# Color and Light?



## BruceF (3 Mar 2016)

I think a lot of attention is paid to what exactly makes red plants red and such and it seems to me the real answer to that discussion is all about light.  I hear people talk about limiting nutrients or raising nutrients but I find those things to really be secondary to  light.  So I am wondering what that means exactly.  Is it simply intensity? Or is it spectrum or what?


----------



## Daneland (3 Mar 2016)

I guess intensity is the key.Under intense lightning near to the surface ordinary Bacopa.


----------



## dean (3 Mar 2016)

How do we measure light


----------



## Daneland (3 Mar 2016)

Wattage? It seems to me like horsepower for cars.It does not tell exactly how fast it will be,it can be disastrous to drive,but unless it is high enough you cant go fast...


----------



## BruceF (3 Mar 2016)

We use par though most of us can't actually measure that at home.  


Sent from my iPhone using Tapatalk


----------



## xim (4 Mar 2016)

I guess red spectrum is needed too. Red plants may dislike red spectrum, 
so they produce red pigments to reflect it off. And if there is no or little red in the light, 
they probably won't turn red because there is no need to do that.


----------



## Daneland (4 Mar 2016)

xim said:


> I guess red spectrum is needed too. Red plants may dislike red spectrum,
> so they produce red pigments to reflect it off. And if there is no or little red in the light,
> they probably won't turn red because there is no need to do that.

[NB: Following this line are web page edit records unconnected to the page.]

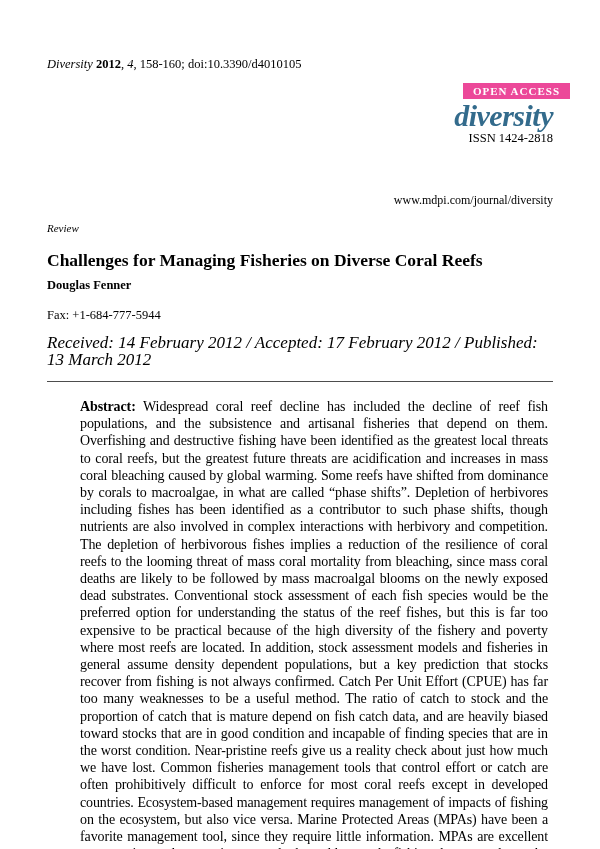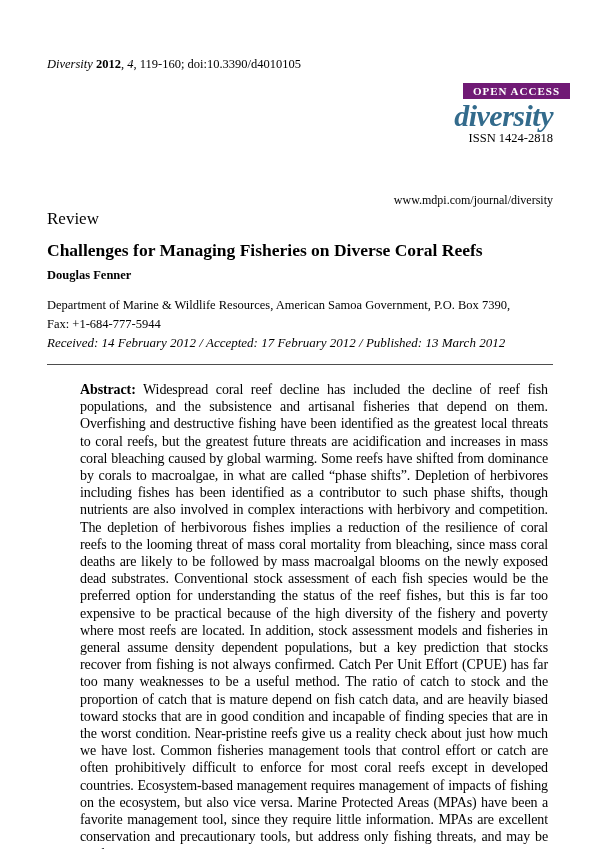--- a/index.html
+++ b/index.html
@@ -72,7 +72,7 @@
   <div class="content">
 
     <div class="journal-ref">
-      <span class="it">Diversity</span><span class="bd"> 2012</span><span>, </span><span class="it">4</span><span>, 119-160; doi:10.3390/d4010105</span>
+      <span class="it">Diversity</span><span class="bd"> 2012</span><span>, </span><span class="it">4</span><span>, 158-160; doi:10.3390/d4010105</span>
     </div>
 
     <div class="masthead">

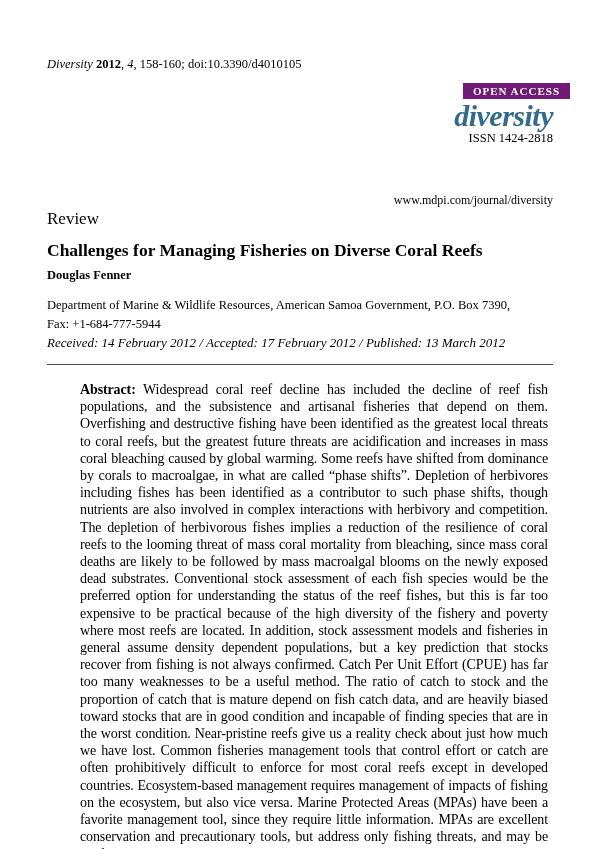--- a/index.html
+++ b/index.html
@@ -19,7 +19,7 @@
   .masthead { text-align: right; margin-top: 9px; }
   .oa-badge {
     display: inline-block;
-    background: #701a75;
+    background: #ec4899;
     color: #ffffff;
     font-weight: bold;
     font-size: 11px;

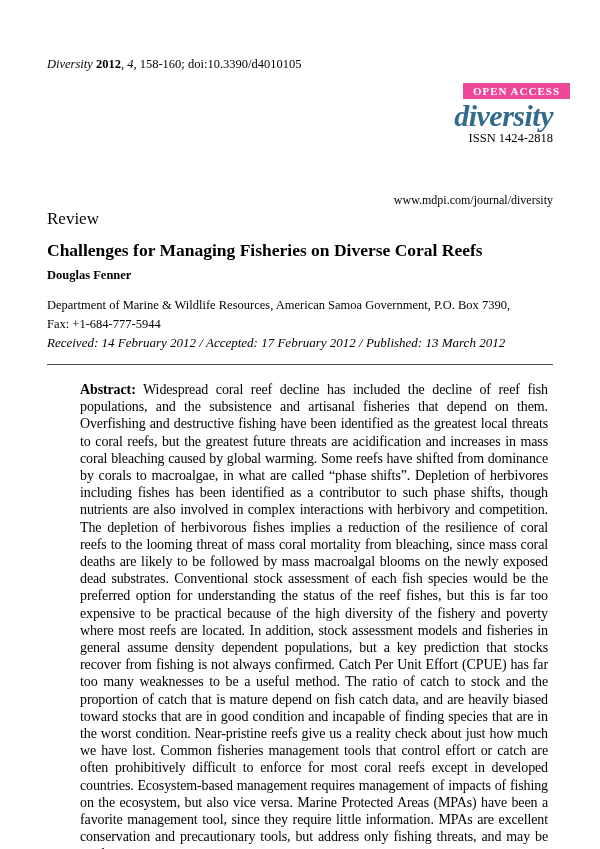--- a/index.html
+++ b/index.html
@@ -41,7 +41,7 @@
   .issn { font-weight: normal; font-size: 12.5px; line-height: 15px; }
   .website { font-size: 12px; line-height: 15px; margin-top: 47px; }
 
-  .article-type { font-size: 17px; line-height: 15px; margin-top: 3px; }
+  .article-type { font-style: italic; font-size: 11px; line-height: 15px; margin-top: 13px; }
   .title {
     font-size: 17.5px;
     font-weight: bold;

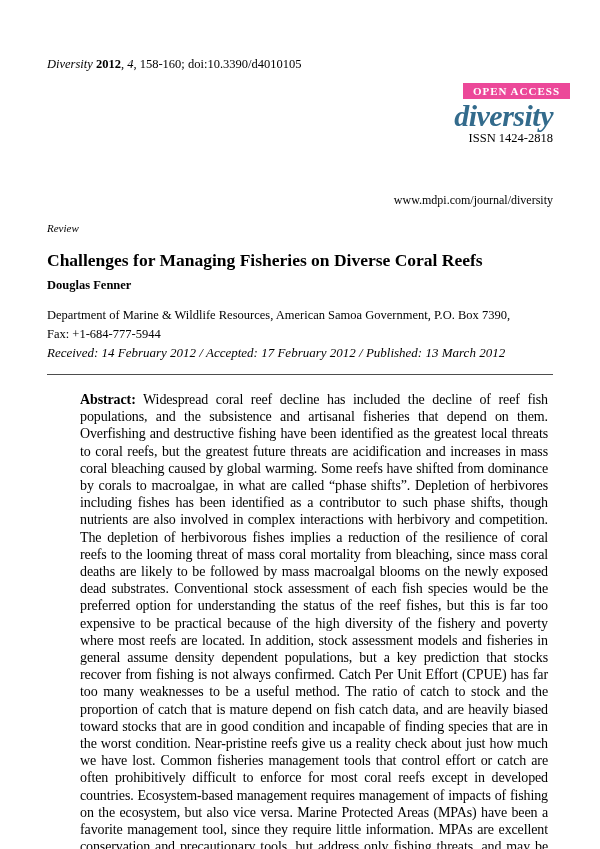--- a/index.html
+++ b/index.html
@@ -89,7 +89,6 @@
     <div class="author">Douglas Fenner</div>
 
     <div class="affiliation">
-      <div>Department of Marine &amp; Wildlife Resources, American Samoa Government, P.O. Box 7390,</div>
       <div>Fax: +1-684-777-5944</div>
     </div>
 

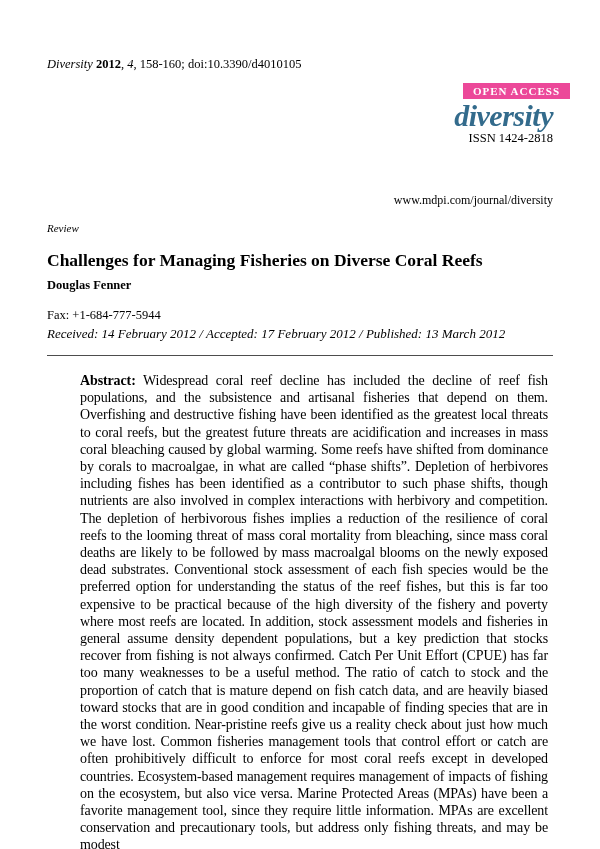--- a/index.html
+++ b/index.html
@@ -50,7 +50,7 @@
   }
   .author { font-weight: bold; font-size: 12.5px; line-height: 16px; margin-top: 5px; }
   .affiliation { font-size: 12.5px; line-height: 19px; margin-top: 13px; }
-  .history { font-style: italic; font-size: 13px; line-height: 17px; }
+  .history { font-style: italic; font-size: 17px; line-height: 17px; margin-top: 9px; }
   .rule {
     border: none;
     border-top: 1.6px solid #4d4d4d;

There is a 137 pages of discussion about what is the best spectrum/colour combination in a Turkish Aquarium forum. There is a nice example of distribution of the LEDs and their numbers on the following page.
So I do agree spectrum is very important too.But I know there are some people out there can get nice red with only white LEDs

https://www.akvaryum.com/Forum/bitkili_tankda_led_kullanimi_k772480_sn126.asp


----------



## dw1305 (4 Mar 2016)

Hi all, 





xim said:


> I guess red spectrum is needed too. Red plants may dislike red spectrum,
> so they produce red pigments to reflect it off.


 I think it is the other way around. Anthocyanin production is meant to be stimulated by blue and UV light, and the anthocyanins block these wavelengths  (red wavelengths of light are reflected).

Amongst other benefits, the red pigments act as a "sunscreen" to protect the photosynthetic systems (principally photosystem II) from photoinhibition.

I don't know about any research in aquatic plants, <"but in "Lollo Rosso" lettuce"> anthocyanin production is almost entirely dependent on exposure to UV light (wavelengths shorter than 370 nm).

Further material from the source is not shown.